What you need to do: Please give an exact copy of every line from the one holding "- In this approach" through the final line of the records below.
-- Opening Marker --
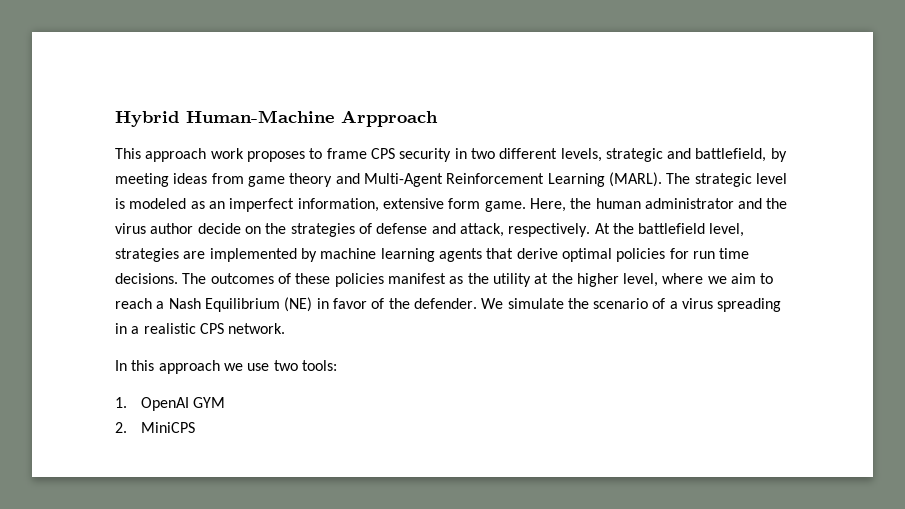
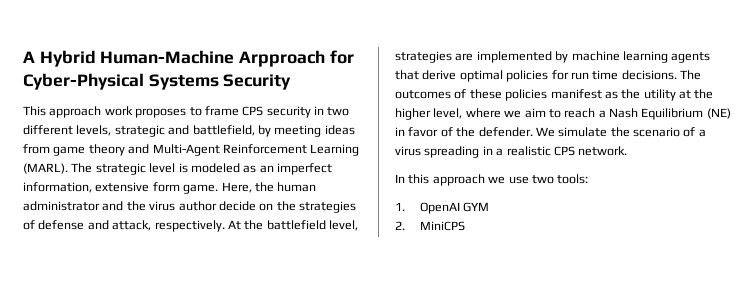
- Hybrid Human-Machine Arpproach
+ A Hybrid Human-Machine Arpproach for Cyber-Physical Systems Security

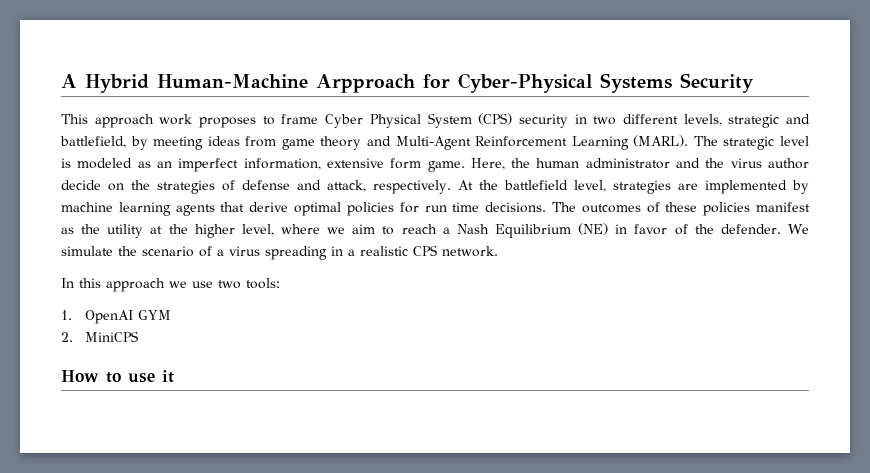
- This approach work proposes to frame CPS security in two different levels, strategic and battlefield, by meeting ideas from game theory and Multi-Agent Reinforcement Learning (MARL).
+ This approach work proposes to frame Cyber Physical System (CPS) security in two different levels, strategic and battlefield, by meeting ideas from game theory and Multi-Agent Reinforcement Learning (MARL).
+ How to use it

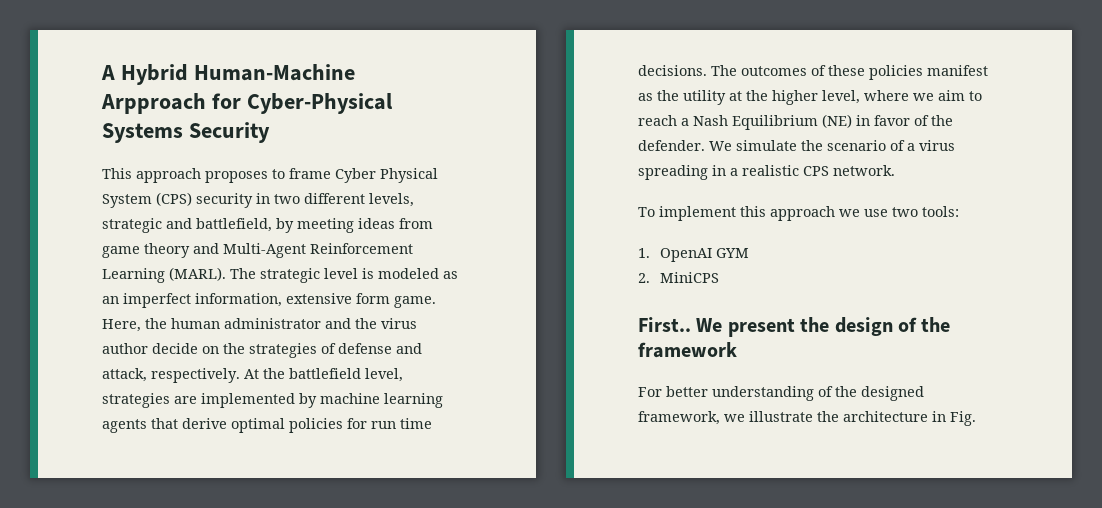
- This approach work proposes to frame Cyber Physical System (CPS) security in two different levels, strategic and battlefield, by meeting ideas from game theory and Multi-Agent Reinforcement Learning (MARL).
+ This approach proposes to frame Cyber Physical System (CPS) security in two different levels, strategic and battlefield, by meeting ideas from game theory and Multi-Agent Reinforcement Learning (MARL).
- In this approach we use two tools:
+ To implement this approach we use two tools:
- How to use it
+ First.. We present the design of the framework
+ For better understanding of the designed framework, we illustrate the architecture in Fig.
-- Closing Marker --
Reply to the task:
- In this approach we use two tools:
+ To implement this approach we use two tools:
- How to use it
+ First.. We present the design of the framework
+ For better understanding of the designed framework, we illustrate the architecture in Fig.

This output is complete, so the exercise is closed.